▶ [EXERCISE OBJECTIVE] Repeat exactly, and only, the lines of the entries below from the one with "S 6 | B: 9.46 -> 9.43" through the one with "10 Aug 21:30 | Ammonia(mg/l): 0.87 -> 1.74", both ends included.

▶ [INPUT FOR THIS TASK]

============================================================

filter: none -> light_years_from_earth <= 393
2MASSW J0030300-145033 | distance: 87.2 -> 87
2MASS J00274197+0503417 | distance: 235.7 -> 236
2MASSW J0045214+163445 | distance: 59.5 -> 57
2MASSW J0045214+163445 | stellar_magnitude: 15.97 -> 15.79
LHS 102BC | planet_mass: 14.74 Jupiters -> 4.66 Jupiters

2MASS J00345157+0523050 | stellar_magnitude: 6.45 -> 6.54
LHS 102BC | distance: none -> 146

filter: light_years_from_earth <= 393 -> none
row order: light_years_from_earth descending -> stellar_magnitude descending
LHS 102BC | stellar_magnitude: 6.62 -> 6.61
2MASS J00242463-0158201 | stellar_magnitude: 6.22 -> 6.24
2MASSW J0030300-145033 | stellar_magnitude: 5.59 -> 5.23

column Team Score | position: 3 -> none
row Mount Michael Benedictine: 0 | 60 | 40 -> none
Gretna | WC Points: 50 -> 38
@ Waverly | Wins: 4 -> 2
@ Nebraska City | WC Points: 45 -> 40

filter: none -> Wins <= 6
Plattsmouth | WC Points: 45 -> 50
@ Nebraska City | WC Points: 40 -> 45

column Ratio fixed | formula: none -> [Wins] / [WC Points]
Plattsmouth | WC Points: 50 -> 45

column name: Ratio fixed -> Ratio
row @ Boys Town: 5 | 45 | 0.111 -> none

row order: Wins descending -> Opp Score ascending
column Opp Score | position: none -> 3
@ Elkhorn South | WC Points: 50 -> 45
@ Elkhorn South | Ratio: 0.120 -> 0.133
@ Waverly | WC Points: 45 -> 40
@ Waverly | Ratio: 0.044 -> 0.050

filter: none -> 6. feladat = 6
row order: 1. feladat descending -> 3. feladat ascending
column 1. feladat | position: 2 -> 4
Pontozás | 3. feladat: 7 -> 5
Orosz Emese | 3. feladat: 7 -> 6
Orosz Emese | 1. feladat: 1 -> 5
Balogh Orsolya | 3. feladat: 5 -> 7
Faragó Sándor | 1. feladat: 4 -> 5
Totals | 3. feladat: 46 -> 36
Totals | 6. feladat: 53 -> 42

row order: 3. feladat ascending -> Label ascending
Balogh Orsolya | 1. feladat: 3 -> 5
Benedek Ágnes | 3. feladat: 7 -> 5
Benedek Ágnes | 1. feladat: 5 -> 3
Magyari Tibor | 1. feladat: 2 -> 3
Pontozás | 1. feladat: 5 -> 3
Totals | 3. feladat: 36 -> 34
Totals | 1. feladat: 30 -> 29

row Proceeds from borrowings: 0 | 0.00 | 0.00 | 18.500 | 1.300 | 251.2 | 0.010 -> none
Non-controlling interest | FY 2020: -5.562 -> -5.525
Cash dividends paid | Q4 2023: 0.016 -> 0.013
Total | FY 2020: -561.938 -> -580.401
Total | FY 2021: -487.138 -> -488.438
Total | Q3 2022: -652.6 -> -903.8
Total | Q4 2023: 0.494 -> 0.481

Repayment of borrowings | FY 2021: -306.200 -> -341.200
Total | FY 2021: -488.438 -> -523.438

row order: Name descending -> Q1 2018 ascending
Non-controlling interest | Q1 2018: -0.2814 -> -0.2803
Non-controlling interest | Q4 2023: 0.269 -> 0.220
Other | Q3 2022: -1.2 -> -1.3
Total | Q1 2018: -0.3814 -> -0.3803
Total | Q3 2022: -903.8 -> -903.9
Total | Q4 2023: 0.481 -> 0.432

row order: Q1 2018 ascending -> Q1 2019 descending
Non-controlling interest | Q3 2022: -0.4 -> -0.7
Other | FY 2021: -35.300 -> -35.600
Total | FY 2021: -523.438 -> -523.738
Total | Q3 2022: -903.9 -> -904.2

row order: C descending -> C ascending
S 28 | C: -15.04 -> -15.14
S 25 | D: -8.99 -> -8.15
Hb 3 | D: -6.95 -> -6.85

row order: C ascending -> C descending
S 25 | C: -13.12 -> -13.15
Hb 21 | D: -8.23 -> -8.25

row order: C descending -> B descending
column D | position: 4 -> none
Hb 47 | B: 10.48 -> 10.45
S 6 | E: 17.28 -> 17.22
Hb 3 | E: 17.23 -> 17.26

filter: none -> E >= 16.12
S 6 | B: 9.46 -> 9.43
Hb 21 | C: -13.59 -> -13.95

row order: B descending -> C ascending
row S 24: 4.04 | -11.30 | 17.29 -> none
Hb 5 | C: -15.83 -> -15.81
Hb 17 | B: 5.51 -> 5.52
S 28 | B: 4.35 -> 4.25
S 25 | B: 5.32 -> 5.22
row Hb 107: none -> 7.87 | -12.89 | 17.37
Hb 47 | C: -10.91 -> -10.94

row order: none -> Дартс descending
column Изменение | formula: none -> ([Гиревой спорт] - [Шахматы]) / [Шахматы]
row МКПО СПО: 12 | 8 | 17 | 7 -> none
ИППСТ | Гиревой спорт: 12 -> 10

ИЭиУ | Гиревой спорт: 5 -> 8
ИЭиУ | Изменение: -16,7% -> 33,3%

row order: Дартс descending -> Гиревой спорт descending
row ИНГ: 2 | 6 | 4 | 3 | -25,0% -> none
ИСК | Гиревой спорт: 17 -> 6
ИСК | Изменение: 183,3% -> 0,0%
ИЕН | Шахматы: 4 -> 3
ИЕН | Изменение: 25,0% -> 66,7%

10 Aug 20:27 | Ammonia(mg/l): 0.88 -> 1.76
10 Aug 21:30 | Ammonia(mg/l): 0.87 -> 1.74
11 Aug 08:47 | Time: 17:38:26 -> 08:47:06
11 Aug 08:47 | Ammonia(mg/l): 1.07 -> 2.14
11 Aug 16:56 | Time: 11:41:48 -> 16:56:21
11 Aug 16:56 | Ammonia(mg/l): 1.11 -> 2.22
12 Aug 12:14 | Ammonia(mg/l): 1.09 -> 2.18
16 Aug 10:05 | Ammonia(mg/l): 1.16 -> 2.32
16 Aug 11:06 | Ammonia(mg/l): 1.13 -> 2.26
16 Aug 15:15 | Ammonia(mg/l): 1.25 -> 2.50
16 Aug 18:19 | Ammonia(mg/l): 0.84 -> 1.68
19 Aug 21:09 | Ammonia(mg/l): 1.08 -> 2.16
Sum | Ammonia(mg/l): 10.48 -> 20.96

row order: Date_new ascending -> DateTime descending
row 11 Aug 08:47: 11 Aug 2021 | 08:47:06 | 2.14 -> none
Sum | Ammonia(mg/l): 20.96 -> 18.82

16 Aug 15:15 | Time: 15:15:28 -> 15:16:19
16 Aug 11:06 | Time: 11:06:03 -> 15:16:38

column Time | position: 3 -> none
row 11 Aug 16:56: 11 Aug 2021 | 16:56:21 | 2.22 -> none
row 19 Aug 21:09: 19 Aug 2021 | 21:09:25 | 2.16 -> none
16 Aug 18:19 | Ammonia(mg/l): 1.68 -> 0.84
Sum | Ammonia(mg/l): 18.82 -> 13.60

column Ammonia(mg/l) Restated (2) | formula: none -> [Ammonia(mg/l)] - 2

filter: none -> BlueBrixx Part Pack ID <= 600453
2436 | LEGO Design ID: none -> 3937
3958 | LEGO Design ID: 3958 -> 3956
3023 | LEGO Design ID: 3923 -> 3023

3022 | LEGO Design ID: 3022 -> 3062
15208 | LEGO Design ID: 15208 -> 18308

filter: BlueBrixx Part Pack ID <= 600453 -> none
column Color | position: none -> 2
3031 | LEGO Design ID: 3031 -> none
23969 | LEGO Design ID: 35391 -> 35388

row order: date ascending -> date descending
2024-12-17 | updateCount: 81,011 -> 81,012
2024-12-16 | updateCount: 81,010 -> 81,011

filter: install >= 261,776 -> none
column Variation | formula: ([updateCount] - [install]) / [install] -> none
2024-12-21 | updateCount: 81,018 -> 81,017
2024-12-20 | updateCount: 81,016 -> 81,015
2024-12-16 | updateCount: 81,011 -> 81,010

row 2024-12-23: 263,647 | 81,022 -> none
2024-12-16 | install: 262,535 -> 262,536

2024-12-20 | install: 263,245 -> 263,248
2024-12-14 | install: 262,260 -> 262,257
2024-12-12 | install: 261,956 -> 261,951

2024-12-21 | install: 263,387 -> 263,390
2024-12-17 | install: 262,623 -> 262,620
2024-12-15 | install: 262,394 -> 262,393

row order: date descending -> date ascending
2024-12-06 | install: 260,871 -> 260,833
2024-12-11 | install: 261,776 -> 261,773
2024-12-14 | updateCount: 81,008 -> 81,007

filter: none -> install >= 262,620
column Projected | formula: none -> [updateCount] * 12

============================================================

▶ [TASK ANSWER]
S 6 | B: 9.46 -> 9.43
Hb 21 | C: -13.59 -> -13.95

row order: B descending -> C ascending
row S 24: 4.04 | -11.30 | 17.29 -> none
Hb 5 | C: -15.83 -> -15.81
Hb 17 | B: 5.51 -> 5.52
S 28 | B: 4.35 -> 4.25
S 25 | B: 5.32 -> 5.22
row Hb 107: none -> 7.87 | -12.89 | 17.37
Hb 47 | C: -10.91 -> -10.94

row order: none -> Дартс descending
column Изменение | formula: none -> ([Гиревой спорт] - [Шахматы]) / [Шахматы]
row МКПО СПО: 12 | 8 | 17 | 7 -> none
ИППСТ | Гиревой спорт: 12 -> 10

ИЭиУ | Гиревой спорт: 5 -> 8
ИЭиУ | Изменение: -16,7% -> 33,3%

row order: Дартс descending -> Гиревой спорт descending
row ИНГ: 2 | 6 | 4 | 3 | -25,0% -> none
ИСК | Гиревой спорт: 17 -> 6
ИСК | Изменение: 183,3% -> 0,0%
ИЕН | Шахматы: 4 -> 3
ИЕН | Изменение: 25,0% -> 66,7%

10 Aug 20:27 | Ammonia(mg/l): 0.88 -> 1.76
10 Aug 21:30 | Ammonia(mg/l): 0.87 -> 1.74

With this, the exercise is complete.